Let’s face it: even after stabilization, the shadows in my sample still look pretty bad. Very blocky, hard shadow edges and strange shapes everywhere… So let’s do something about it! But first a short disclaimer: The efficiency of the techniques I propose in this post is highly dependent on the scene and your visual target: There is no one approach that will fix all your shadow artifacts once and for all – it’s rather through trial and error and a combination well known techniques that you can get to a state you are satisfied with. I have yet to come across a game that does a perfect job with real time shadows.
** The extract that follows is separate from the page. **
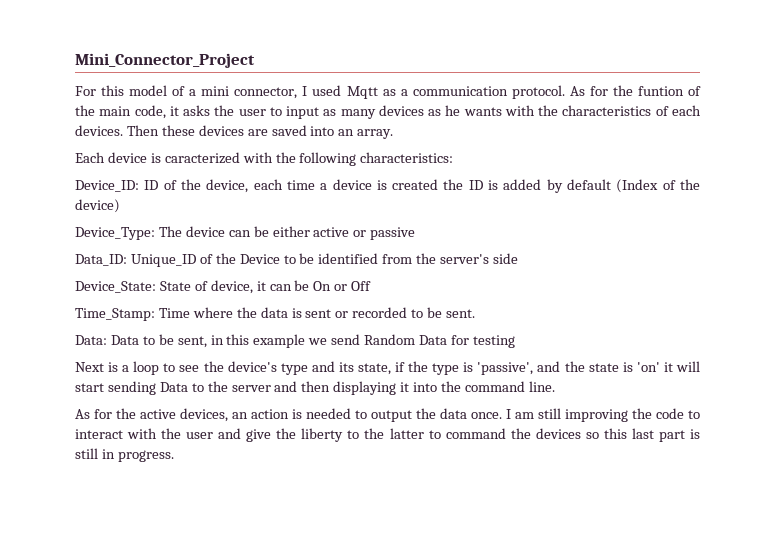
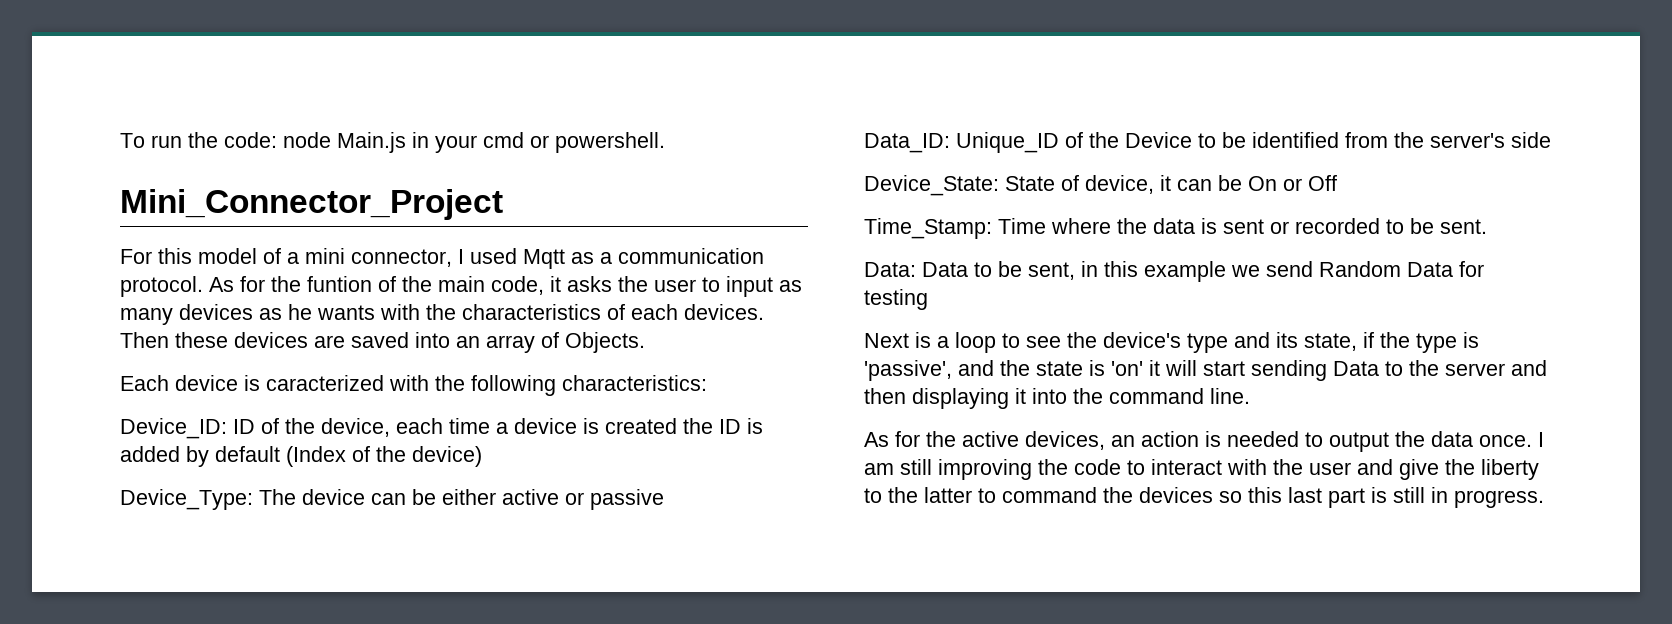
(75, 60) none -> [120,132,665,153] To run the code: node Main.js in your cmd or powershell. //
[357,129,394,139] array. -> [486,332,645,353] array of Objects.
But let’s start now, with something very simple: During shading, we do know the surface normal for each position on the geometry. So lets make use of that: If a surface normal points away from the light source we know for sure that that point does not receive any light. Hence it is in shadow. Determining wether the surface normal is pointing away from the light is simple: Just take the dot product between the surface normal and the light direction and check if it’s less than 0. So let’s combine that with the shadow map look up from `GetShadowFactor` in Cascaded Shadow Maps (3):

```// compute shadow factor: 0 if in shadow, 1 if not.
{
float storedDepth = tex2Dlod( ShadowMapSampler, float4( splitInfo.TexCoords, 0, 0)).r;

return (splitInfo.LightSpaceDepth < storedDepth) * (ndotl > 0);
}
```

where `ndotl` is assumed to contain the dot product between surface normal and light direction. Note that we are combining the two terms “Pixel is occluded by some occluder in the shadow map” and “Surface is oriented away from the light” with a simple multiplication. This equation can be interpreted in a probabilistic sense, in that we are saying that a point can only be in light if it is not occluded by some object AND the surface is oriented towards the light. Check out the comparision below: Shading without `ndotl` term on the left, with `ndotl` term on the rightThe geometry based `ndotl` term is clearly helping a lot with thin surfaces, where the shadow map doesn’t have enough $Z$ precision to pick apart the front and back facing polygons. It can, however, only be as good as the surface normals, so correct surface normals are a must.

Next, let’s have a look at another geometric approach: depth bias. When rendering the shadow map, we store the scene distance with respect to the light source in a more or less accurate manner. In my case, I requested a `SurfaceFormat.Single` shadow map format, which means 32 bits (floating point) per pixel. But not all developers/hardware can afford such a surface format, sometimes 24 bit or even 16 bit per pixel are a requirement. Under such circumstances, the depth range that can be stored in the shadow map is quite limited, resulting in a high quantization error for the stored depth. This means though, when we read back the stored depth from the shadow map, we’ll get a depth value that is more or less close to the real depth of the corresponding surface element. So we can either end up thinking that a given surface point is in shadow because the stored depth value is (due to quantization) closer to the light source than the real depth value, or that the surface point is not in shadow because due to quantization it is further away from the light source than in reality. Since the first problem is much more visible than the later, a simple work around has been invented: Add some bias to the shadow stored depth. There is even hardware support for this functionality: the `D3DRS_DEPTHBIAS` and `D3DRS_SLOPESCALEDEPTHBIAS` renderstates, where `D3DRS_DEPTHBIAS` corresponds to a constant bias and `D3DRS_SLOPESCALEDEPTHBIAS` is a surface slope based bias. Slope based bias can be very helpful with surface elements that are oriented in a steep angle with respect to the light source. Unfortunately these rendersates only applied to the position interpolator, so not much use to us because we are passing the depth via a color interpolator. So we have to emulate these in the fragment shader:

```float2 DepthBias;
{
float depthSlopeBias = max(
abs(ddx(input.Depth)),
abs(ddy(input.Depth))
);
return float4( input.Depth + depthSlopeBias * DepthBias.x + DepthBias.y, 0, 0, 0 );
}
```

The `DepthBias` values are passed to the shader via shader constants. Check out the images below:

On the left you can see the shadowed scene without any bias and on the right with tweaked bias values.